Mrs. Renton received him as usual in her dim room with the blinds down, a bottle of medicine on the table, and her arrowroot in the background. It was a different atmosphere, certainly, from that of Richmont. His mother wept a few tears as Frank kissed her. She was apt to do so now-a-days when one of her sons appeared. And Ben’s farewell visit had been but a few days before, and had shaken her more than anything that had happened since her husband’s death. She could do nothing but talk of him. ‘He was looking quite well, Frank, quite well,’ she said, over and over again, ‘though I am sure living shut up in London all winter would have killed any one else. And he is to sail on Friday,’ Mrs. Renton added with a sigh. As for Mary Westbury, she, too, bore traces of having been moved by Ben’s visit. ‘Oh, he is quite in good spirits about going,’ she interposed. ‘I think he likes the idea.’ Frank, with his new-born experience, felt at once that something must have happened, and that all was not merely simple, straightforward, cousinly friendship between Mary and Ben.

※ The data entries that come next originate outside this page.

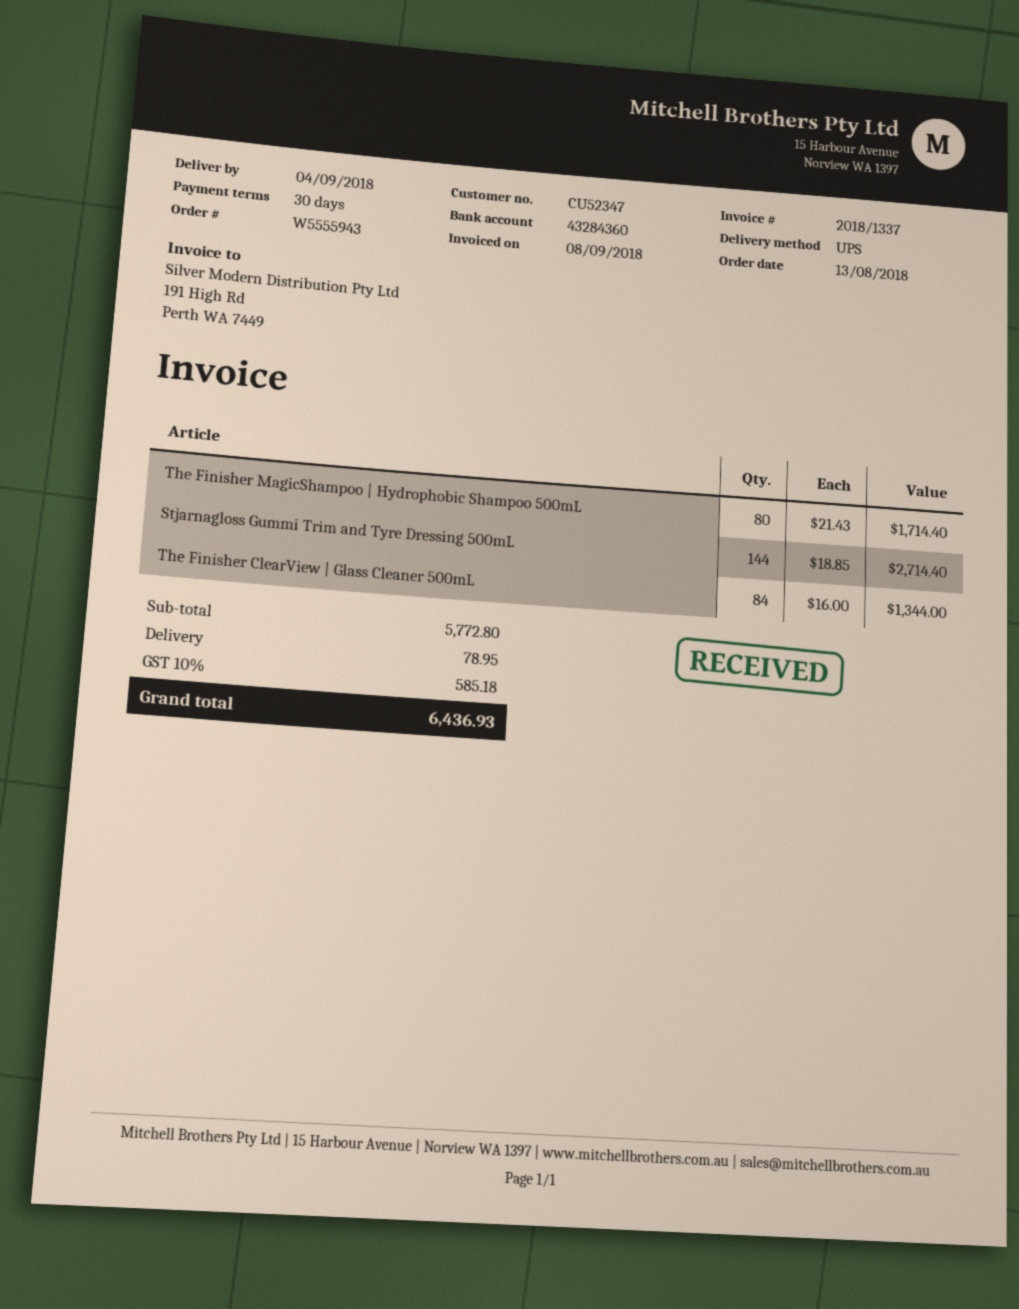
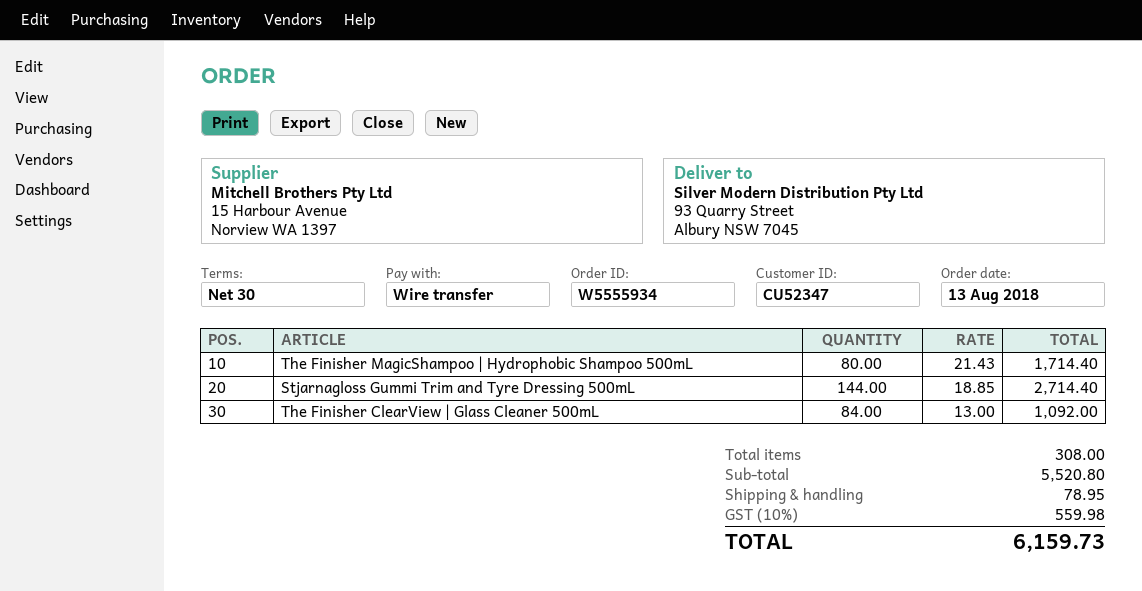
order number: W5555943 -> W5555934
The Finisher ClearView | Glass Cleaner 500mL: 84 x 16.00 = 1344.00 -> 84 x 13.00 = 1092.00
subtotal: 5772.80 -> 5520.80
tax: 10% = 585.18 -> 10% = 559.98
total: 6436.93 -> 6159.73

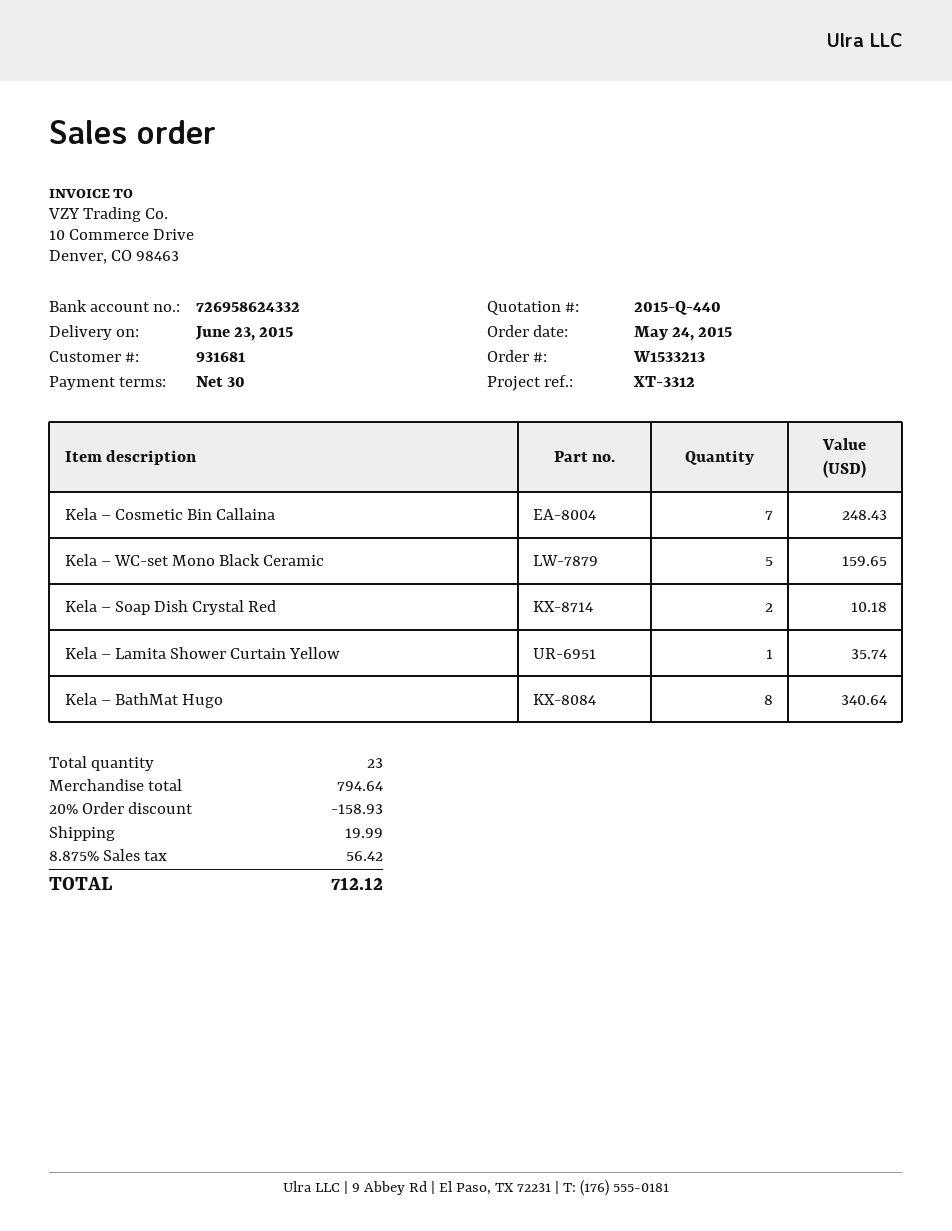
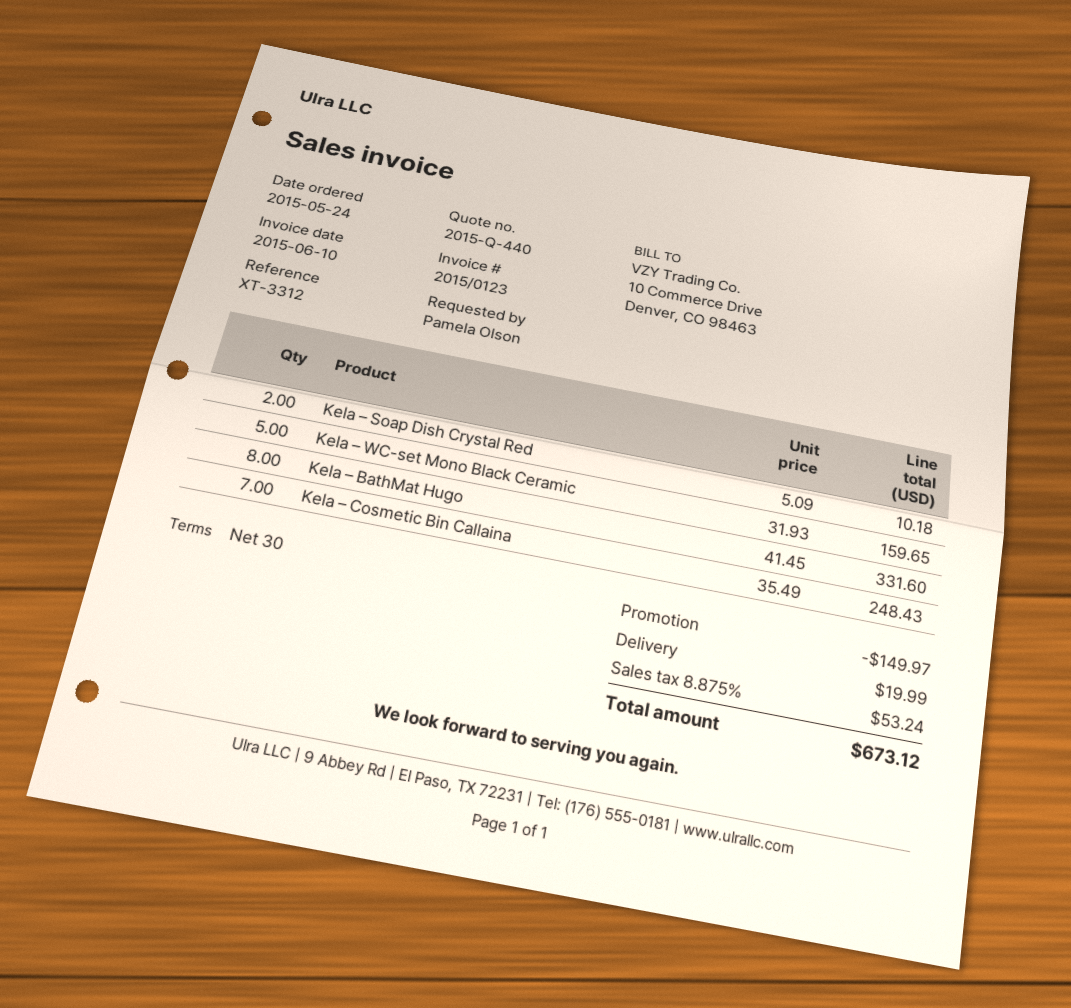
Kela – Lamita Shower Curtain Yellow: 1 for 35.74 -> none
Kela – BathMat Hugo: 8 for 340.64 -> 8 for 331.60
discount: 158.93 -> 149.97
tax: 8.875% = 56.42 -> 8.875% = 53.24
total: 712.12 -> 673.12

‘I suppose that was why you did not send for me,’ he said; ‘but, mamma, you must take the consequences. Instead of only dining at Richmont, I have passed the Sunday there, and I hope you will be so polite as to call. They are very good sort of people, and they have been very kind to me.’

‘Those new people!’ said Mrs. Renton. ‘What a house for you to spend Sunday in! Your note never came till yesterday, when the servants came back from church; and I thought of course you must have gone back to Royalborough. Mary will tell you all about it, and how we consulted what to do.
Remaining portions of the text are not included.